The researchers believe the reinfection rate might be higher than we thought:
Seropositive young adults had about one-fifth the risk of subsequent infection compared with seronegative individuals. Although antibodies inducted by initial infection are largely protective, they do not guarantee effective SARS-CoV-2 neutralization activity or immunity against subsequent infection. These findings may be relevant for optimization of mass vaccination strategies.
The study did show that people who were reinfected had lower antibody titers. Even so, the reinfected had about 10-fold lower viral loads and showed a shorter duration of PCR positivity compared to those who were infected for the first time. The recruits who were reinfected were also more likely to be asymptomatic.
These are all indications that immunity can still prevent severe COVID-19, even if reinfection is more common than we think.
Vaccine efficacy after COVID-19
Icahn School of Medicine also produced a different study on Monday, concluding that one vaccination dose would suffice to boost the existing immunity in recovered COVID-19 patients. “I think one vaccination should be sufficient,” professor Florian Krammer told The New York Times. “This would also spare individuals from unnecessary pain when getting the second dose, and it would free up additional vaccine doses.”

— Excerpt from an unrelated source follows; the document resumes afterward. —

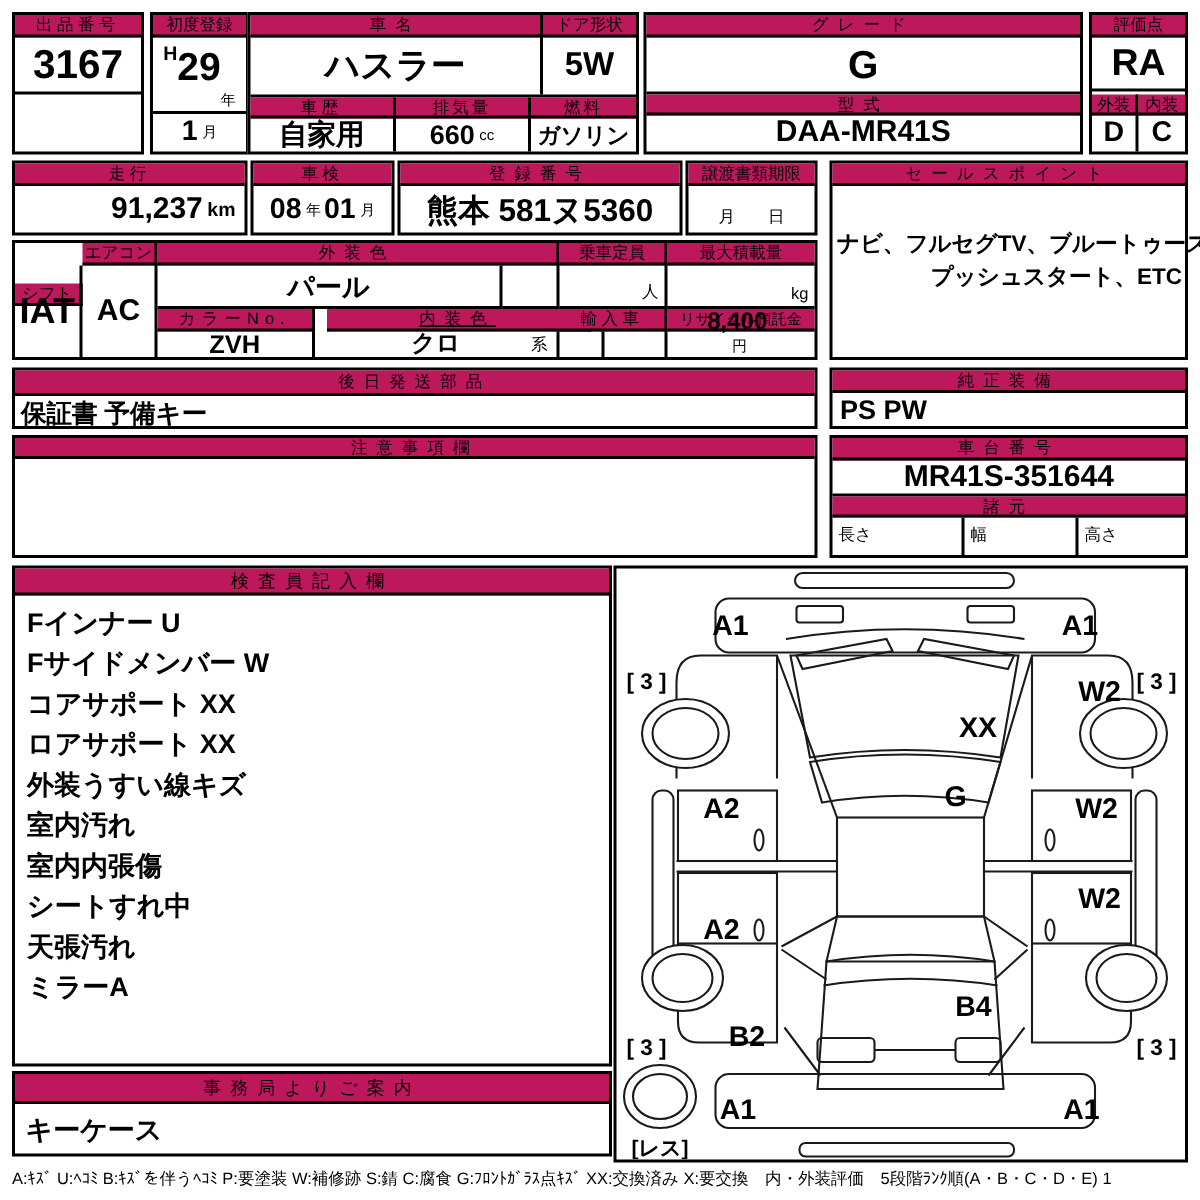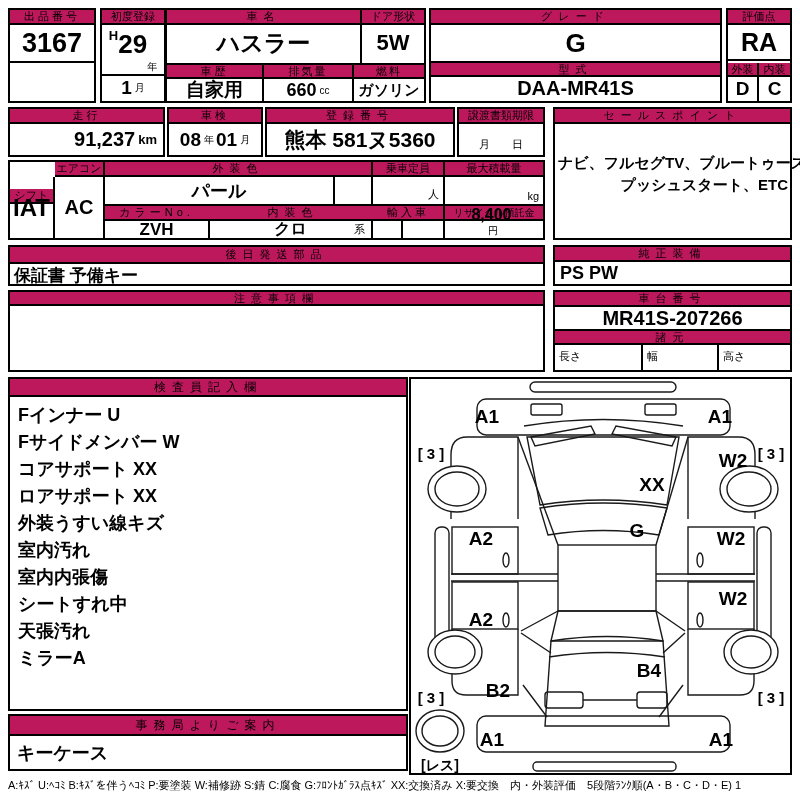"内装色" div.hd { left: 196px -> 208px; text-decoration: none -> underline }
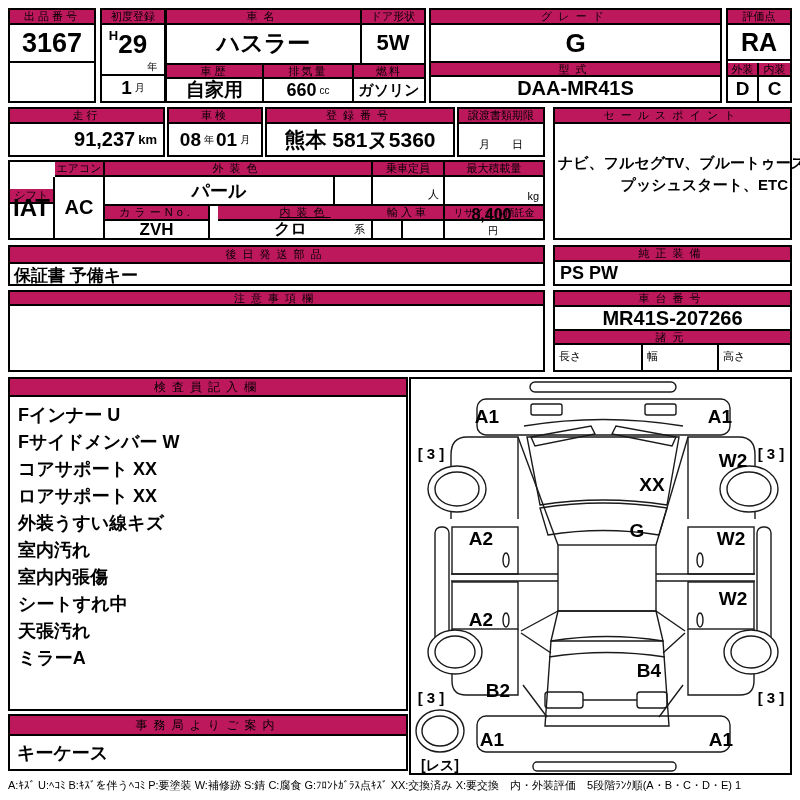"MR41S-207266" div.v { text: MR41S-207266 -> MR41S-351644 }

The researchers compared the immune response of 109 people who had received one dose of either the Pfizer/BioNTech or the Moderna vaccine. Of those, 68 had never been infected with COVID-19, while 41 had already survived the illness. They observed a far “more robust” antibody response in the survivor group, with volunteers showing titers 10 to 20 times higher. In some cases, the immune response was even higher than those who had already received the two vaccine doses. The survivor group was also more likely to report side effects.
Separately, researchers from the University of Maryland in Baltimore reached the same conclusions when studying only vaccinated healthcare personnel. They identified a “statistically significant higher” antibody response in those infected with the novel coronavirus before the vaccine. They concluded that a single-dose vaccine might be enough for people who had COVID-19 and a potential delay in vaccination:
Our findings preliminarily suggest the following strategy as more evidence-based: a) a single dose of vaccine for patients already having had laboratory-confirmed Covid-19; and b) patients who have had laboratory-confirmed Covid-19 can be placed lower on the vaccination priority list.
Conclusions
While these are separate studies and can benefit from additional research and review, they indicate that COVID-19 immunity might be long-lasting after infection, which is good news for vaccines.
If reinfection occurs asymptotically more often than we thought in COVID-19 survivors, the same might happen after vaccination. This indicates that survivors and those immunized will have to continue respecting health measures until the pandemic ends.
Finally, if a single-dose vaccine provokes the same response in recovered COVID-19 patients as a two-dose regimen in uninfected people, new protocols might be developed to help accelerate current vaccination programs.